What this task involves:
Write out every record below exactly as it appears, omitting the pictures.

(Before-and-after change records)
┌────────

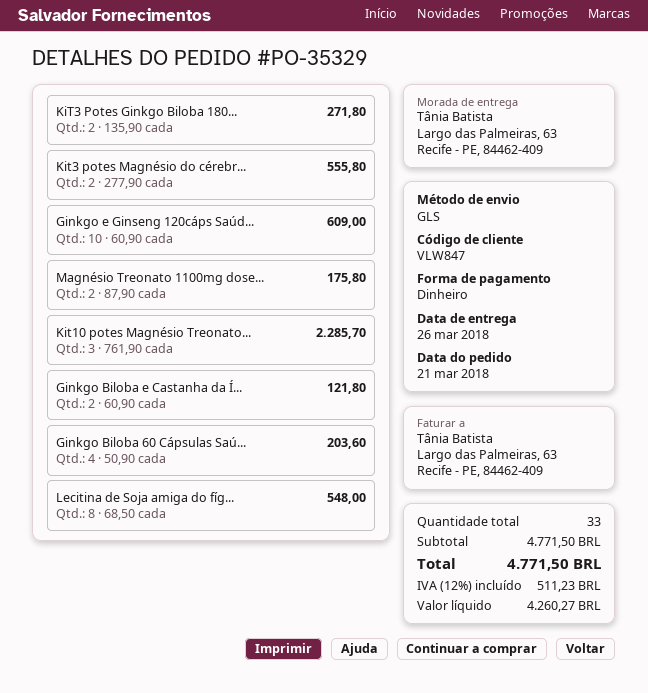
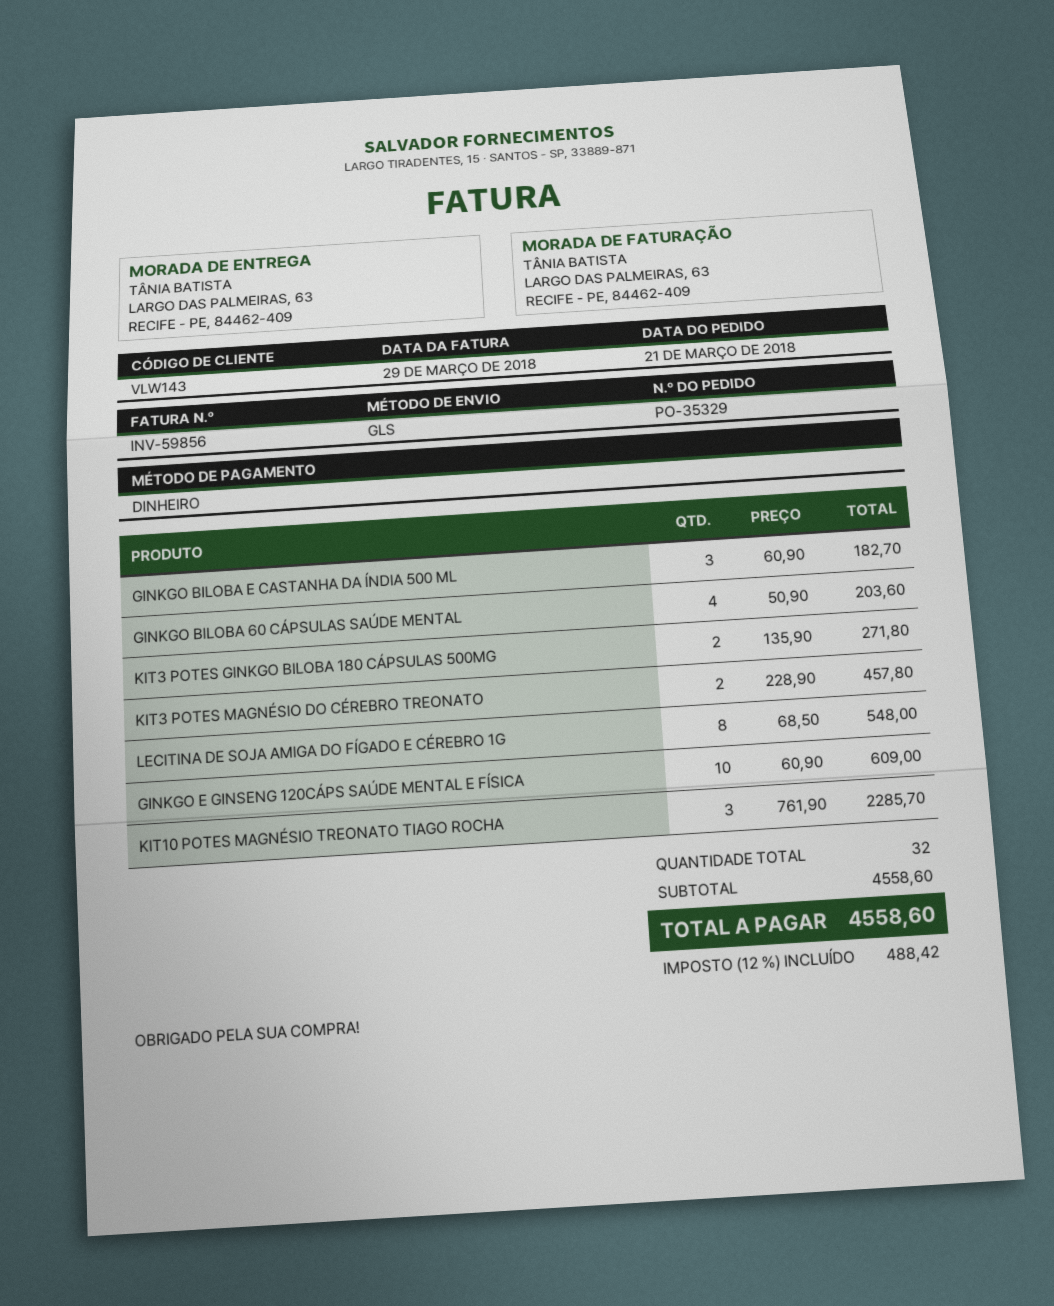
customer number: VLW847 -> VLW143
Kit3 potes Magnésio do cérebr...: 2 x 277.90 = 555.80 -> 2 x 228.90 = 457.80
Magnésio Treonato 1100mg dose...: 2 x 87.90 = 175.80 -> none
Ginkgo Biloba e Castanha da Í...: 2 x 60.90 = 121.80 -> 3 x 60.90 = 182.70
total quantity: 33 -> 32
subtotal: 4771.50 -> 4558.60
tax: 12% = 511.23 -> 12% = 488.42
total: 4771.50 -> 4558.60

└────────

Exercise solution:
customer number: VLW847 -> VLW143
Kit3 potes Magnésio do cérebr...: 2 x 277.90 = 555.80 -> 2 x 228.90 = 457.80
Magnésio Treonato 1100mg dose...: 2 x 87.90 = 175.80 -> none
Ginkgo Biloba e Castanha da Í...: 2 x 60.90 = 121.80 -> 3 x 60.90 = 182.70
total quantity: 33 -> 32
subtotal: 4771.50 -> 4558.60
tax: 12% = 511.23 -> 12% = 488.42
total: 4771.50 -> 4558.60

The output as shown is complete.